47956 - Estimating parameters and testing fit of the negative binomial distribution

Usage Note 47956: Estimating parameters and testing fit of the negative binomial distribution

The following example applies the Pearson goodness of fit test to assess the fit of the negative binomial distribution to a set of count data after estimating the parameters of the distribution. For general information on testing the fit of distributions, see this note.

This example appears in Morel and Neerchal (2012). The data are counts of eggs produced by a species of snail found in samples taken from 926 individuals. These statements create data set EGGS containing the data.

      data eggs;
        input y freq;
        datalines;
        0  603
        1  112
        2  93
        3  53
        4  19
        5  21
        6  7
        7  6
        8  5
        9  2
        10 1
        11 2
        14 2
        ;

The following statements fit the negative binomial model to the data using PROC COUNTREG in SAS/ETS^® software. Since the model contains only an intercept (no covariates), the data are considered a sample from a single population.
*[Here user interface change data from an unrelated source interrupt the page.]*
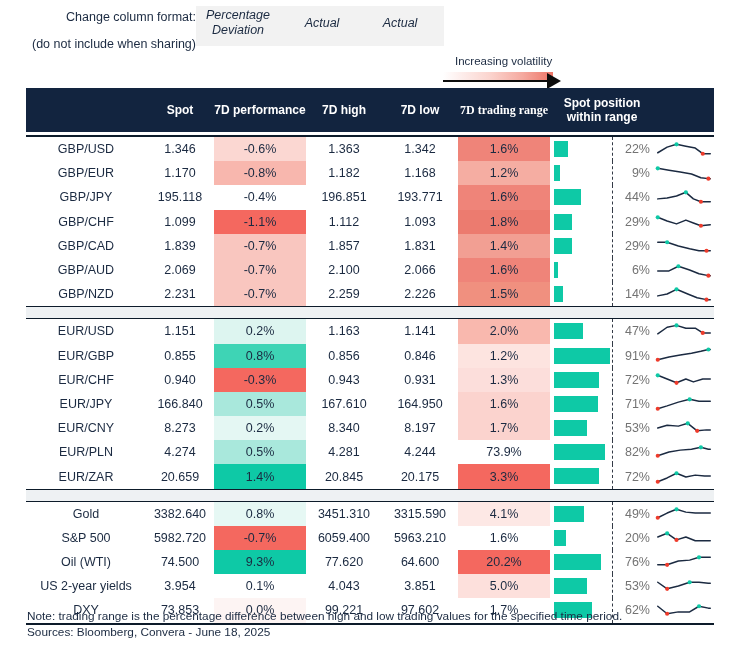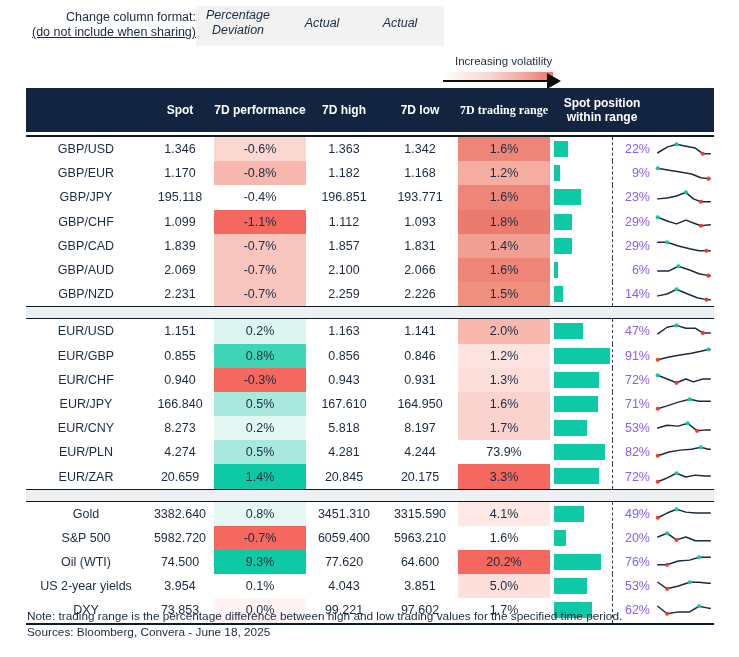"(do not include when sharing)" .fmt-label .l2 { margin-top: none -> 12px; text-decoration: underline -> none }
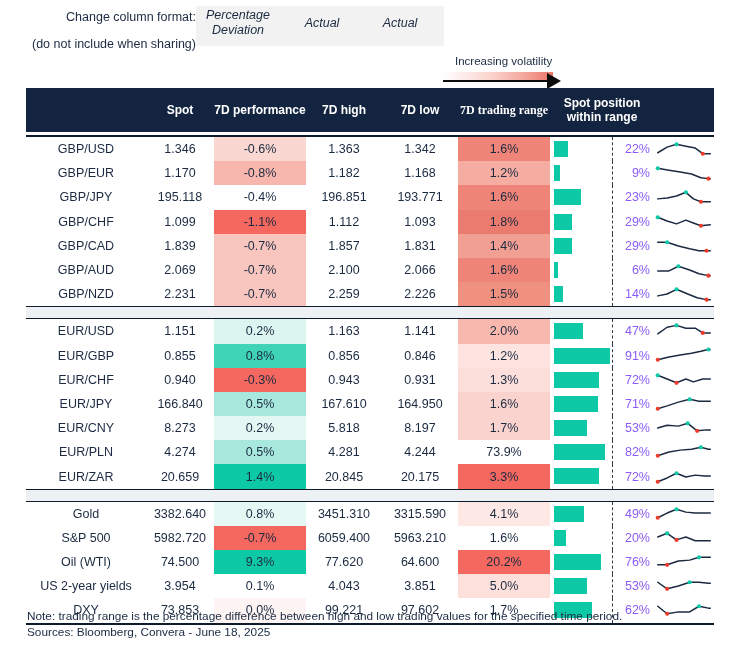"22%" .pos-pct { color: #8b5cf6 -> #737373 }
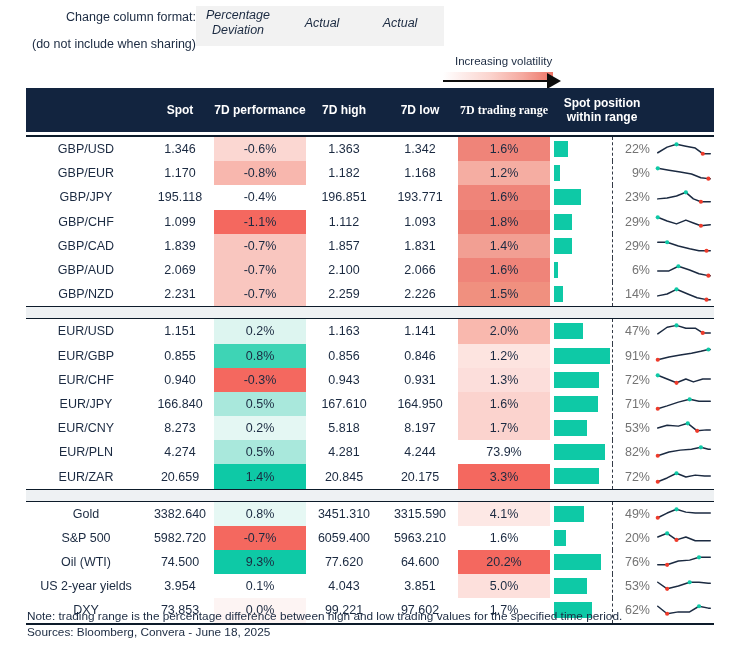"23%" div.pos-pct { text: 23% -> 44% }
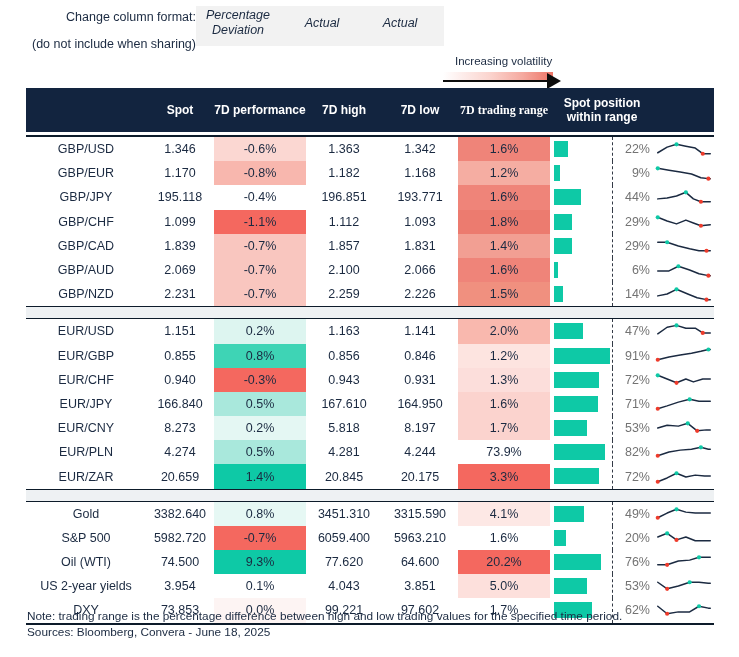"5.818" div.cell { text: 5.818 -> 8.340 }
The intercept estimates the link-transformed negative binomial mean. If desired, the PRED= option in the OUTPUT statement could be specified to apply the inverse link function and provide an estimate of the negative binomial mean. The negative binomial dispersion parameter is also estimated. The PROB= option provides the expected probabilities for each observed count. Note that the model can also be fit using PROC GENMOD in SAS/STAT^® software, but GENMOD does not provide an option to save the expected probabilities of the observed counts.

      proc countreg data=eggs;
         model y = / dist=negbin;
         output out=exp_nb prob=prob_nb;
         freq freq;
         run;

Notice that two parameters are estimated by PROC COUNTREG as described above.

Parameter Estimates
Parameter	DF	Estimate	Standard Error	t Value	Approx Pr > \|t\|
Intercept	1	-0.097472	0.066381	-1.47	0.1420
_Alpha	1	2.977951	0.280185	10.63	<.0001

Because of the small expected probabilities for the larger counts, some counts are combined before conducting the test. The FORMAT and MEANS steps below combine counts 8 and 9 into one category and counts 10 and larger into another category. This results in a total of 10 categories of Y. The variable containing the expected probabilities is named _TESTP_ as explained below.

      proc format;
         value yfmt     
           8-9     = "8 or 9" 
           10-high = ">=10"; 
         run;
       
      proc means sum nway data=exp_nb;
         class y; 
         var prob_nb;
         format y yfmt.;
         output out=exp_nb sum=_testp_;
         run;

Note that counts of 12, 13, 15, and higher did not occur in this data set. However, they would be expected to occur in larger or repeated samples. Consequently, frequencies for these counts may be regarded as sampling zeros and their expected probabilities should be included when computing the goodness of fit statistics. All expected probabilities should sum to one, but not all possible counts are ever observed in a sample. The expected probability of all counts 10 or greater is equal to one minus the probability of all counts less than 10. The following DATA step cumulates the expected probabilities (in SUMEXP) and sets the expected probability for the last count (Y=10) to this difference.

      data exp_nb;
         set exp_nb;
         sumexp + _testp_;
         sumtolast = lag(sumexp);
         if y=10 then _testp_ = 1 - sumtolast;
         run;

The CHISQ option in the PROC FREQ step which follows requests that the goodness of fit chi-square test be performed for the one-way table of Y counts. The WEIGHT statement provides the observed frequencies. When the TESTP= suboption specifies a data set name (EXP_NB in this case), PROC FREQ looks for a variable named _TESTP_ in the data set. This variable provides the expected probabilities. With the observed and expected values, the CHISQ option is able to compute the goodness of fit statistics. The likelihood ratio chi-square test is included by specifying the LRCHISQ suboption. However, to provide proper tests the usual degrees of freedom for the tests (k-1, where k is the number of Y categories) must be reduced by the number of parameters that were estimated. Since PROC COUNTREG was used to estimate the two parameters of the negative binomial distribution (mean and dispersion), the DF=-2 option is specified to reduce the degrees of freedom by two. Alternatively, you could provide the correct degrees of freedom by specifying DF=7 since k=10 and two parameters are estimated (10-1-2 = 7). The capability to specify a data set of expected probabilities or frequencies and to adjust degrees of freedom was added in the 9.3 TS1M2 release of SAS.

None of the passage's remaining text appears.